武道である空手では、技の習得ともに礼節の大切さも指導します。
極真会館では、入門したら最初におそわるのが「押忍」という挨拶でもあり、返事でもある礼儀作法です。
「押忍」という言葉のなかには、「尊敬」「感謝」「忍耐」などの心が込められています。
このような精神論的なことは、いろんな経験から学んで身につくものなので、子供たちに説いてもなかなか理解出来ないとおもいます。
武道の稽古では、かならず稽古の前後に正座をして黙想し挨拶をお互いにすることを毎回繰り返します。

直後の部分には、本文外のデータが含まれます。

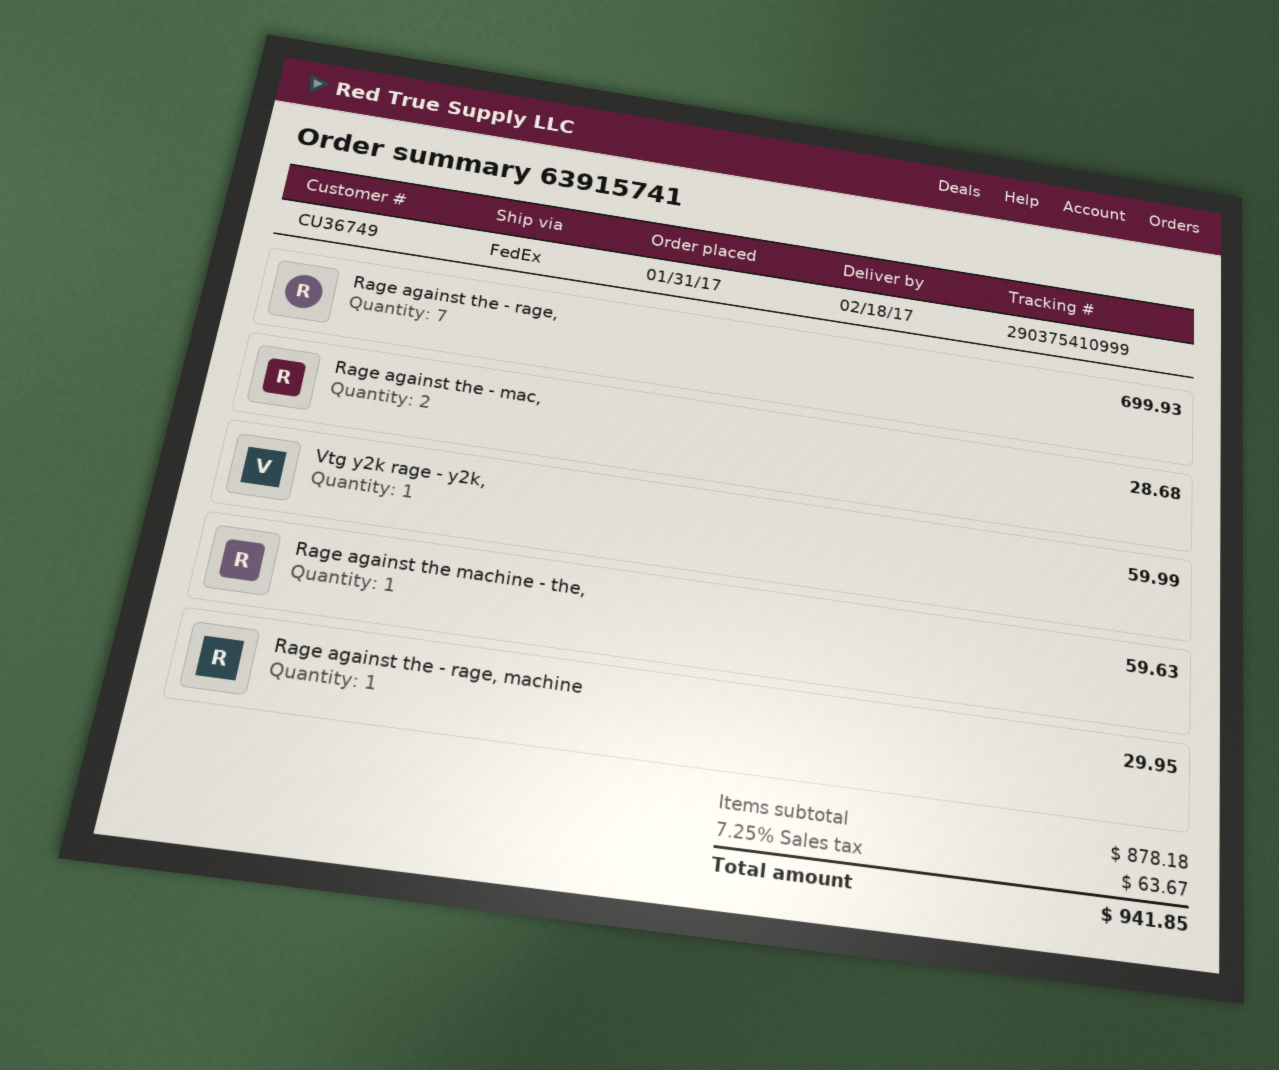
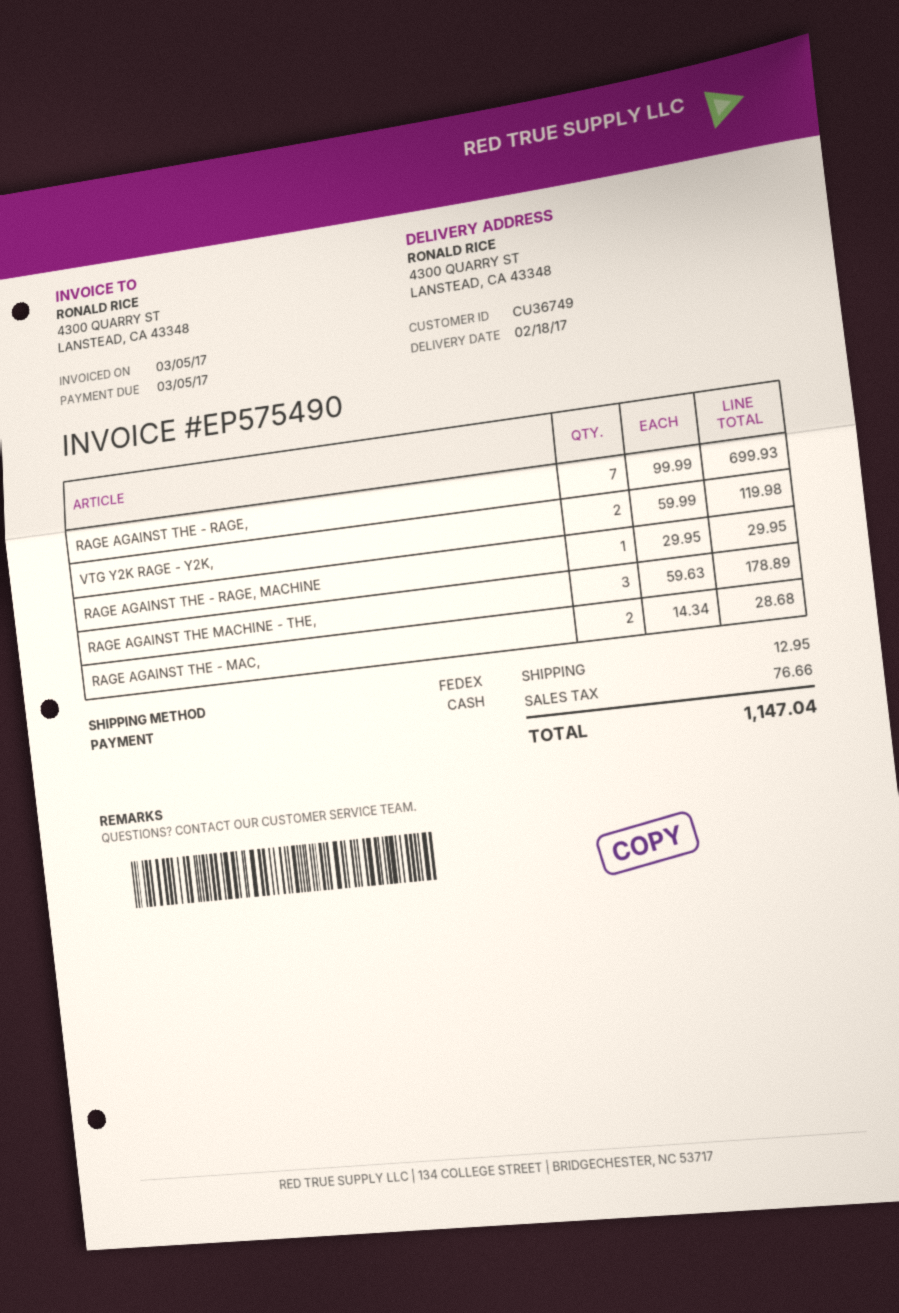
Vtg y2k rage - y2k,: 1 for 59.99 -> 2 for 119.98
Rage against the machine - the,: 1 for 59.63 -> 3 for 178.89
shipping: none -> 12.95
tax: 63.67 -> 76.66
total: 941.85 -> 1147.04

この習慣付けこそが、礼節の意味と大切さを理解させることに繋がるのだと思います。
この習慣が当たり前になれば、生活習慣も自然に整い、礼儀正しい心や人間性を養うことに繋がるのです。
今では、挨拶がちゃんと出来る子は褒められますが、日本人としては当たり前のことなのに、身についた所作として当たり前に出来る子供が少なくなった、習慣付けをしなくなったからに他なりません。
道着を綺麗に着ることが大切なのに、高価な道着を身に着けることに価値観を置いたりすることが「形から入り心に至る」ということではありませんね。
心という目に見えないものを整えるには、意味や理念のある「形」を整えることが大切だと思います。
これからも、子供たちには時間はかかりますが形の意味や大切さを伝えて行きたいと思います。